[Collection entries]
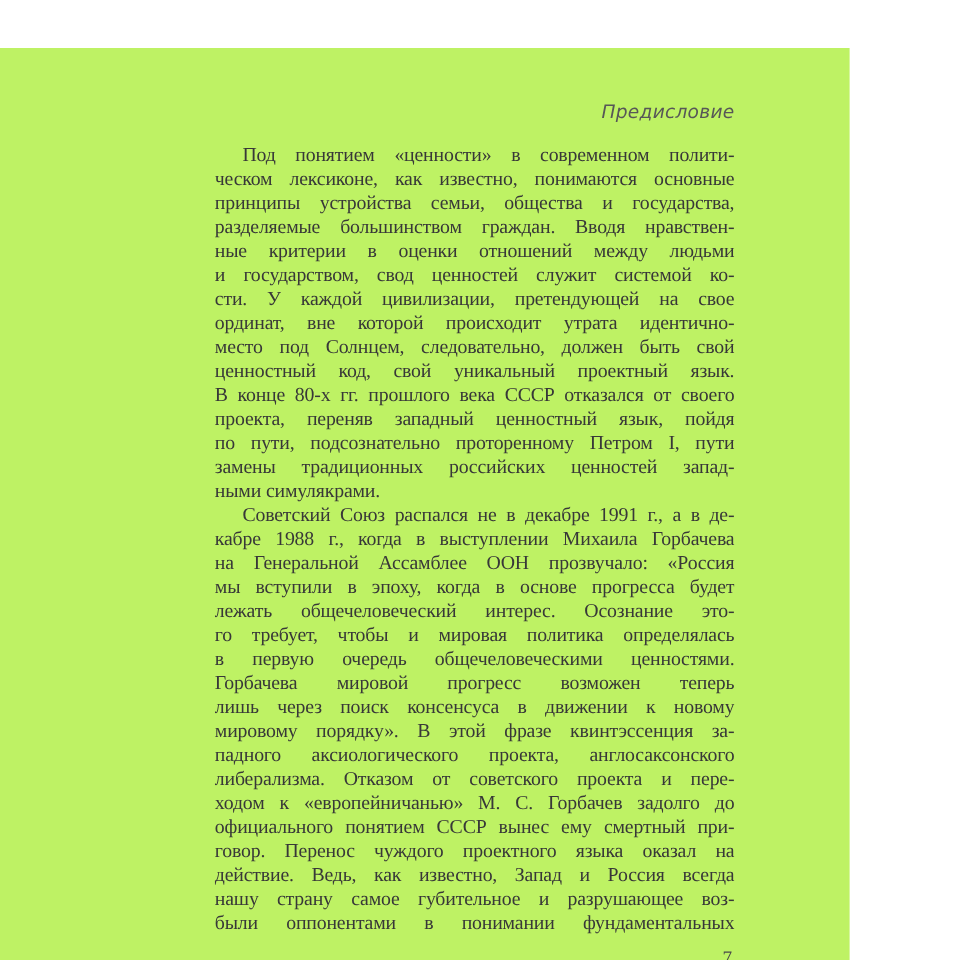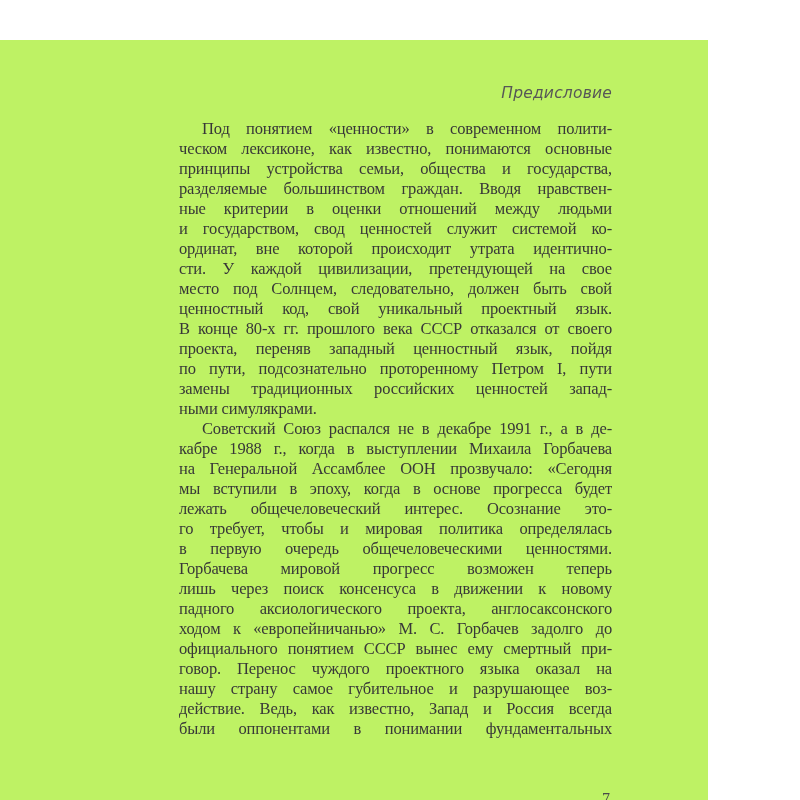"ординат, вне которой происходит утрата" div.line { order: before "сти. У каждой цивилизации, претендующей" -> after "сти. У каждой цивилизации, претендующей" }
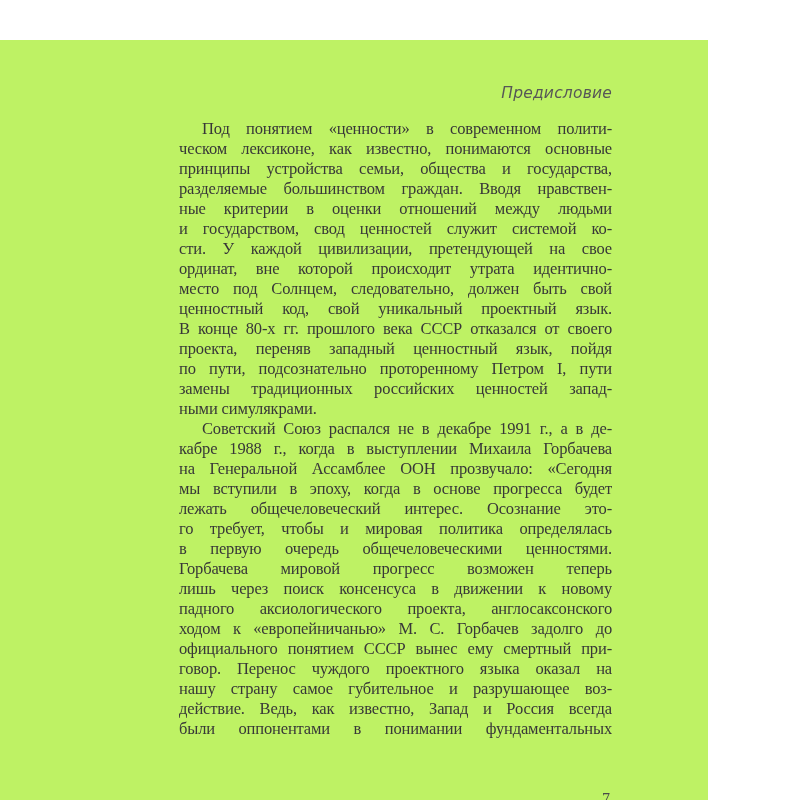"на Генеральной Ассамблее ООН прозвучало:" div.line { text: Сегодня -> Россия }
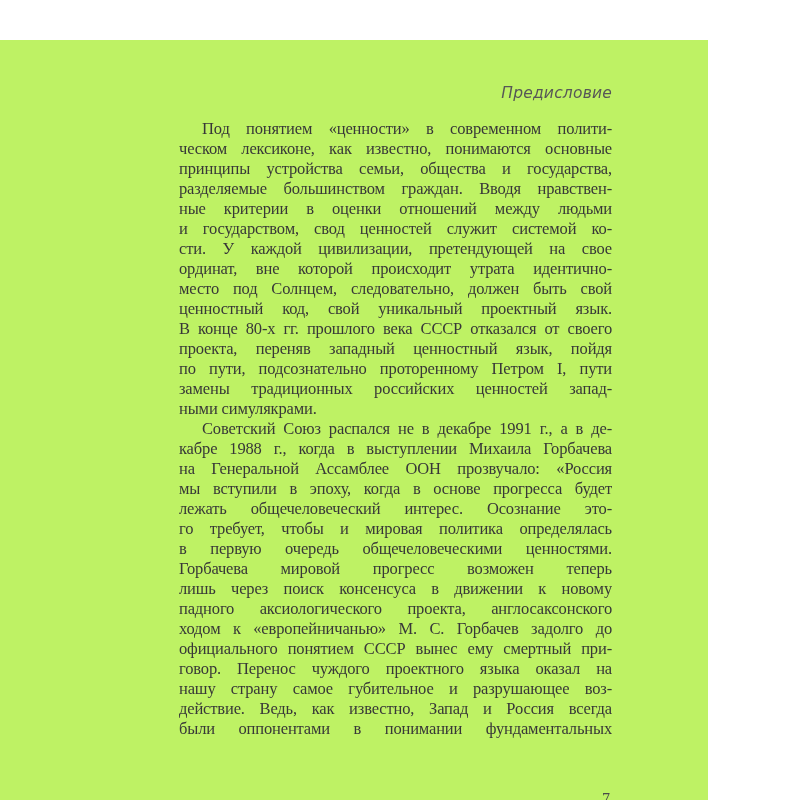"мировому порядку». В этой фразе" div.line { html: none -> <div>мировому порядку». В этой фразе квинтэссенция за-</div> }
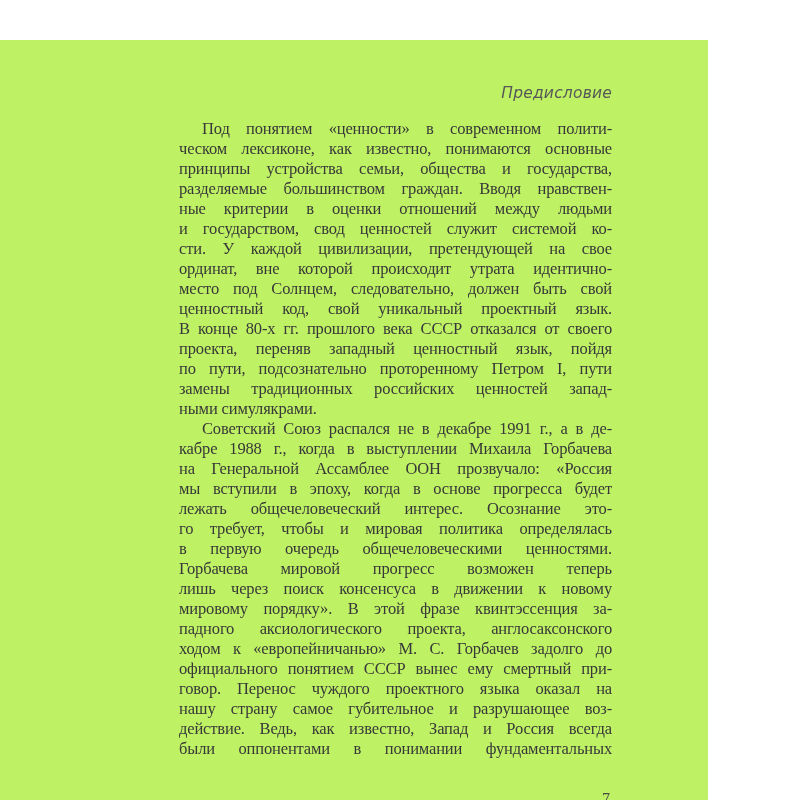"либерализма. Отказом от советского" div.line { html: none -> <div>либерализма. Отказом от советского проекта и пере-</div> }
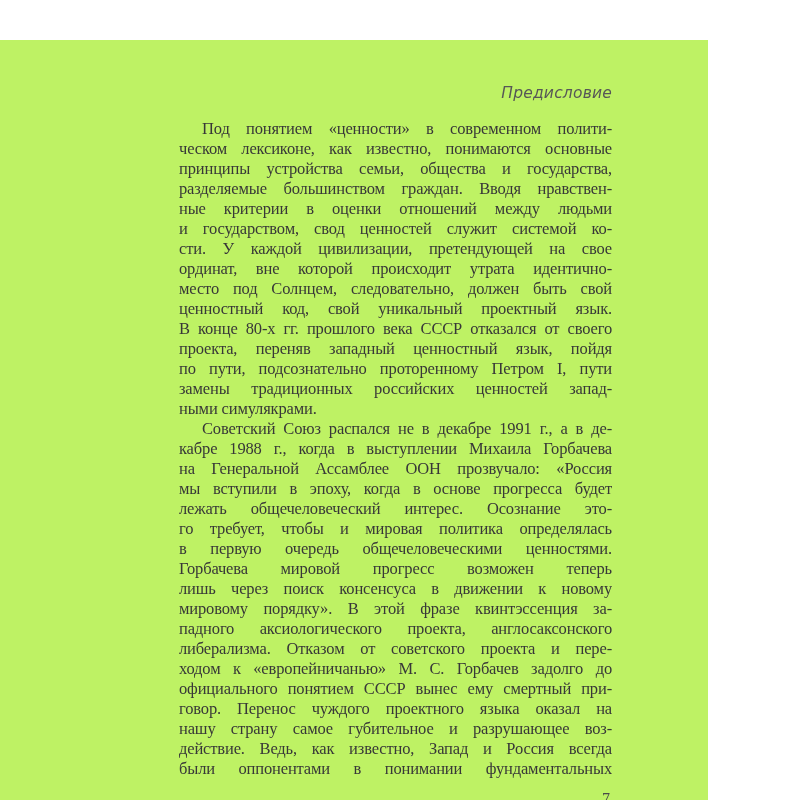"нашу страну самое губительное и" div.line { order: before "действие. Ведь, как известно, Запад" -> after "действие. Ведь, как известно, Запад" }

### Work order
Beginning with the line that contains "none -> <div>мировому" and ending with the last line of the entries above, repeat each line exactly, but not the pictures.

### Output for this exercise
"мировому порядку». В этой фразе" div.line { html: none -> <div>мировому порядку». В этой фразе квинтэссенция за-</div> }
"либерализма. Отказом от советского" div.line { html: none -> <div>либерализма. Отказом от советского проекта и пере-</div> }
"нашу страну самое губительное и" div.line { order: before "действие. Ведь, как известно, Запад" -> after "действие. Ведь, как известно, Запад" }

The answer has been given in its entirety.